═════ Records to process

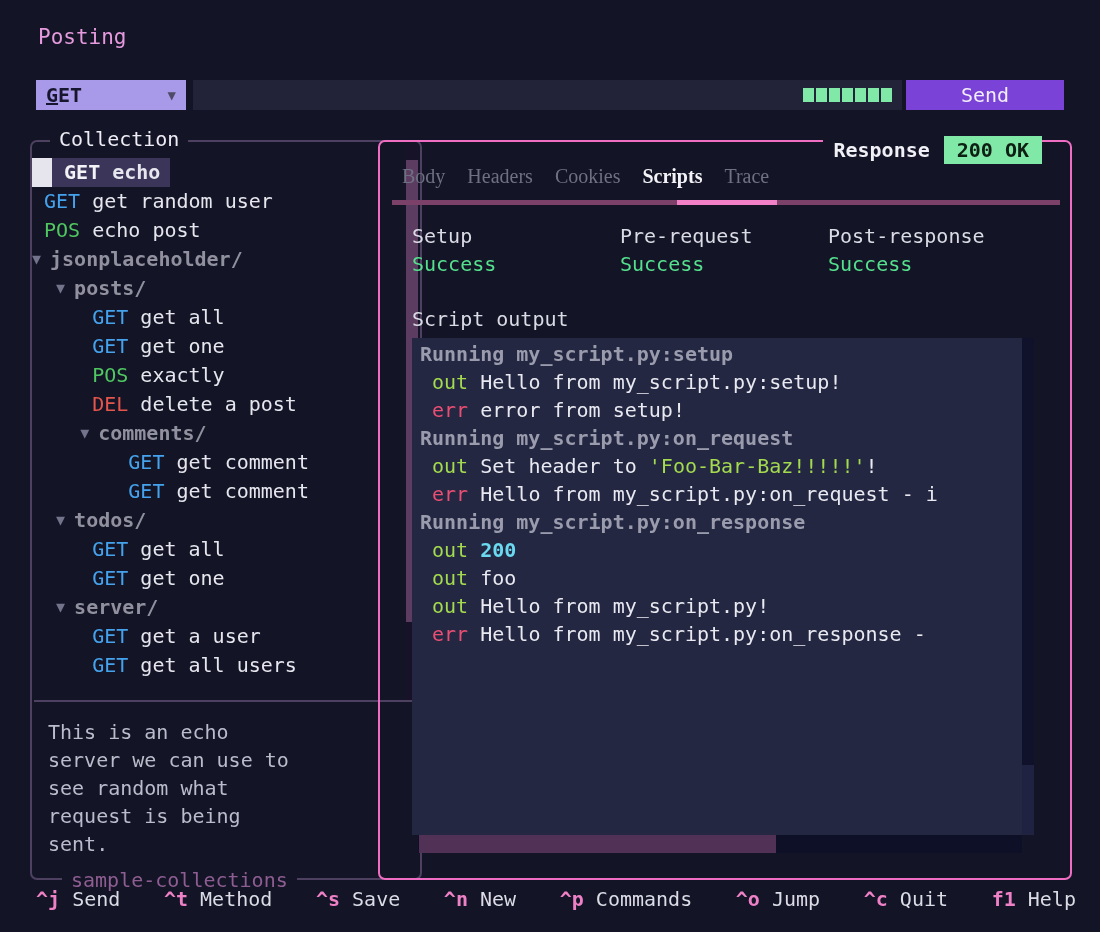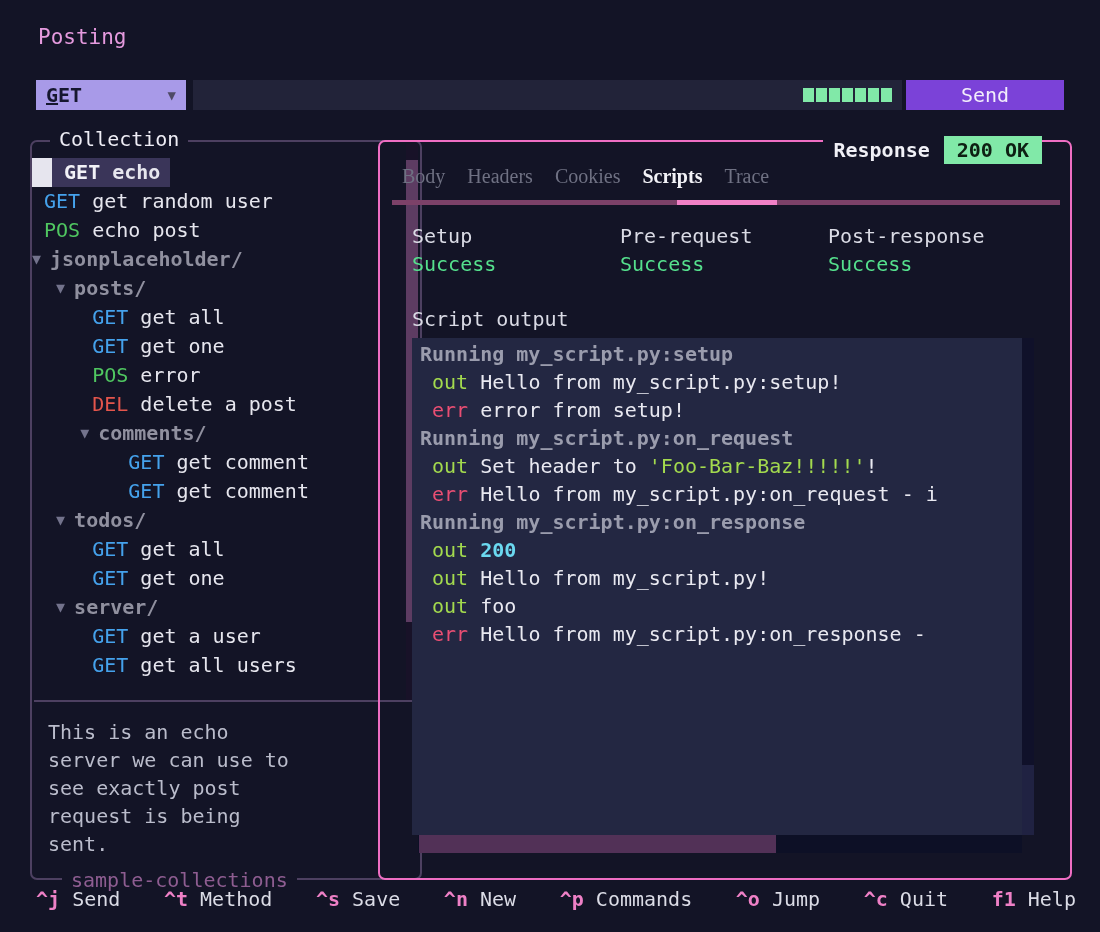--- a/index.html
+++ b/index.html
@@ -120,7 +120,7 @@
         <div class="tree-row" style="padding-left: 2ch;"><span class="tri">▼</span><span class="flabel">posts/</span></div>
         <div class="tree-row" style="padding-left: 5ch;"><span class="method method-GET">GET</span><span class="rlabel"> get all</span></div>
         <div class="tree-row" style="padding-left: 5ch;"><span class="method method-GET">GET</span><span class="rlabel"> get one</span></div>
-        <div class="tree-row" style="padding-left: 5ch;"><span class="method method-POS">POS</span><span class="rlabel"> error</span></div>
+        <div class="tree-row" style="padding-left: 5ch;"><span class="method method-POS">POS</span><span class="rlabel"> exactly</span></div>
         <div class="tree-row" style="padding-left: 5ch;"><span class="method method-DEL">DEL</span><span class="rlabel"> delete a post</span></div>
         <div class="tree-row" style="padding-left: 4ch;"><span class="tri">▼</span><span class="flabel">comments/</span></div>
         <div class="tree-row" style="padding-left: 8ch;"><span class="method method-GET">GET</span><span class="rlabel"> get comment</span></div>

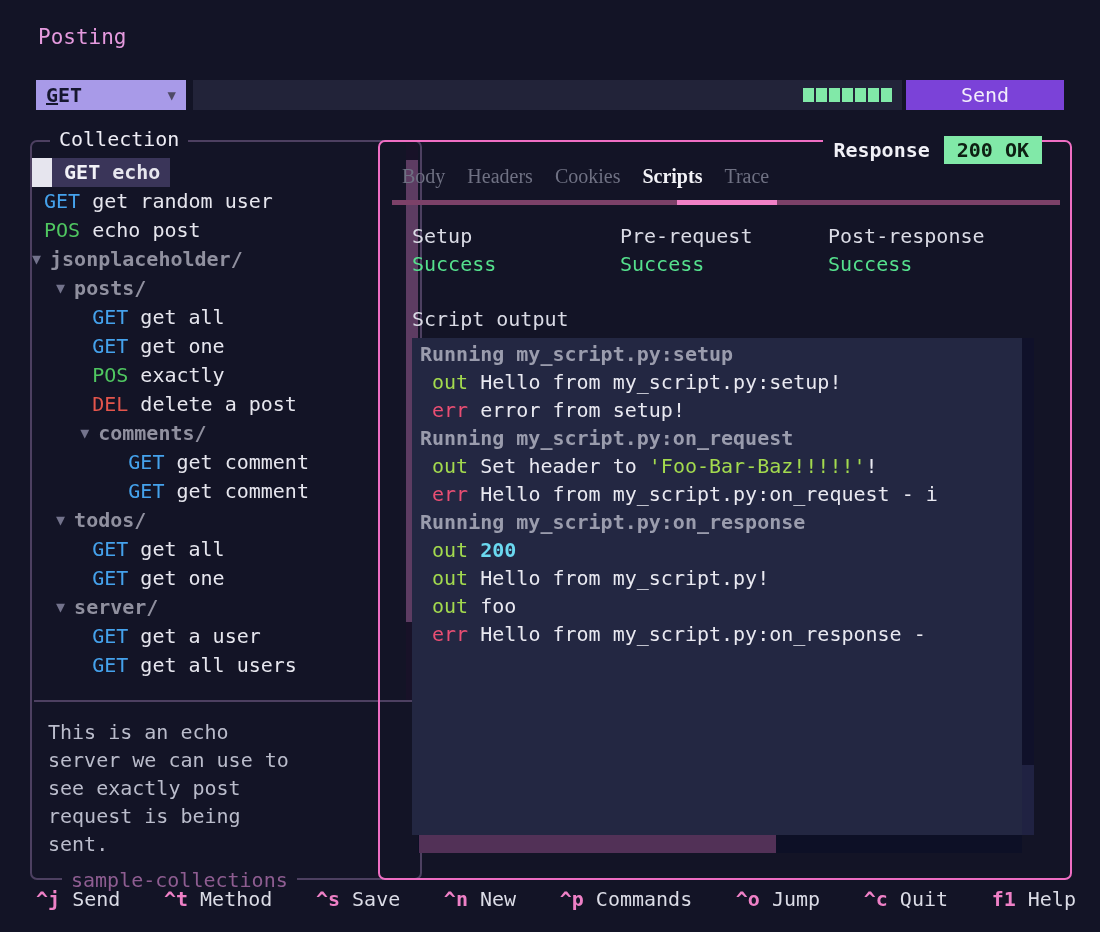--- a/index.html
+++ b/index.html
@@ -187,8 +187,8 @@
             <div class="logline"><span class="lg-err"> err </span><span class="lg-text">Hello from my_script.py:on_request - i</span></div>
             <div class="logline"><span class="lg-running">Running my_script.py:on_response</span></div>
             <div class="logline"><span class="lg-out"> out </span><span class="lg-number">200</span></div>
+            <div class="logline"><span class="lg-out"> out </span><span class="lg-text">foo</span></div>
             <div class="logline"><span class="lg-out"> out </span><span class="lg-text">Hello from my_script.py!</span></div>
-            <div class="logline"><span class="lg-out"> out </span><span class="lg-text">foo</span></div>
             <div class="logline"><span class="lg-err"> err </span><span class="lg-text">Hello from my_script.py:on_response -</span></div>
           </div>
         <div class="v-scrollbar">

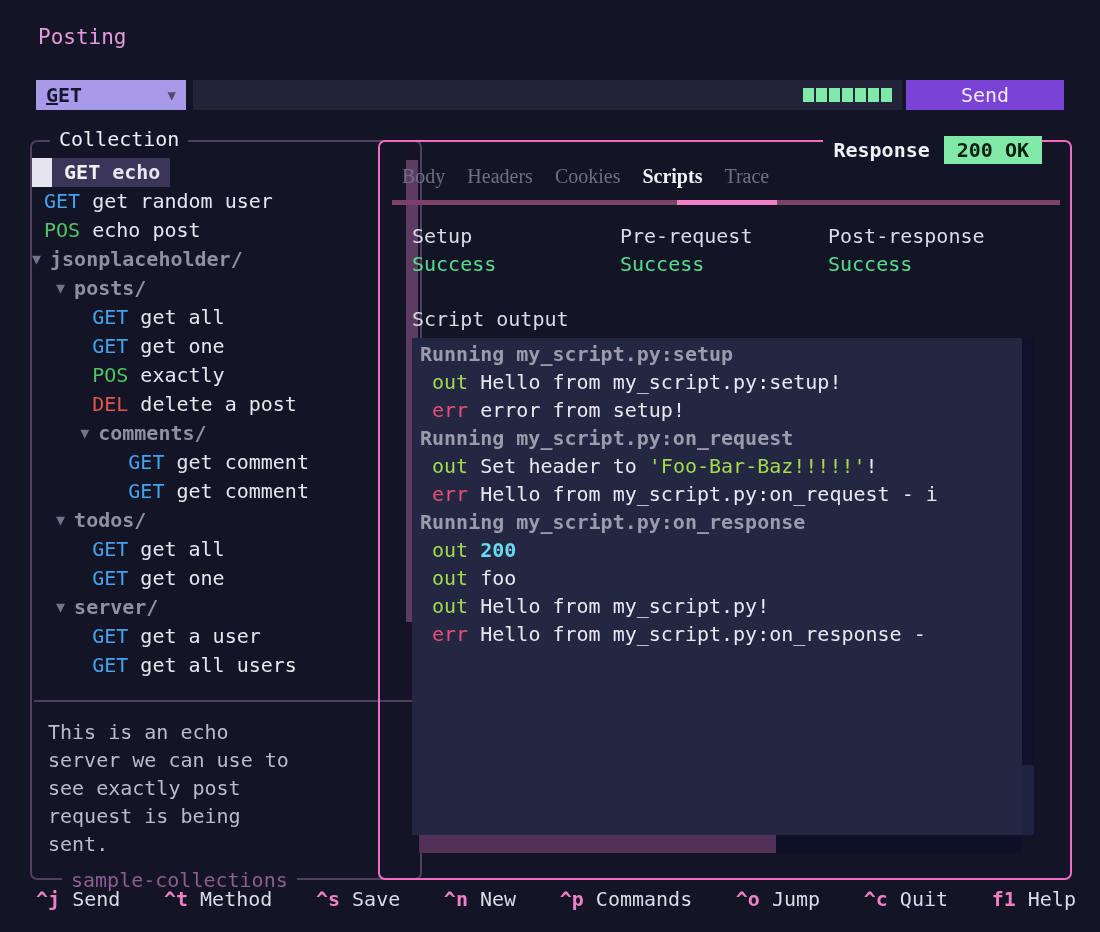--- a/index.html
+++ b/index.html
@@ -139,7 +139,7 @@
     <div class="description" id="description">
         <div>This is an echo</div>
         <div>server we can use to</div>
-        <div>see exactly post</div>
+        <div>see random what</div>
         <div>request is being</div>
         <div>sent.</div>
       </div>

══════════

- Your objective:
Write out exactly the final stretch of the listing above, beginning at the line that contains "-139,7 +139,7 @@" and ending at its last line, with nothing added.

- Final answer:
@@ -139,7 +139,7 @@
     <div class="description" id="description">
         <div>This is an echo</div>
         <div>server we can use to</div>
-        <div>see exactly post</div>
+        <div>see random what</div>
         <div>request is being</div>
         <div>sent.</div>
       </div>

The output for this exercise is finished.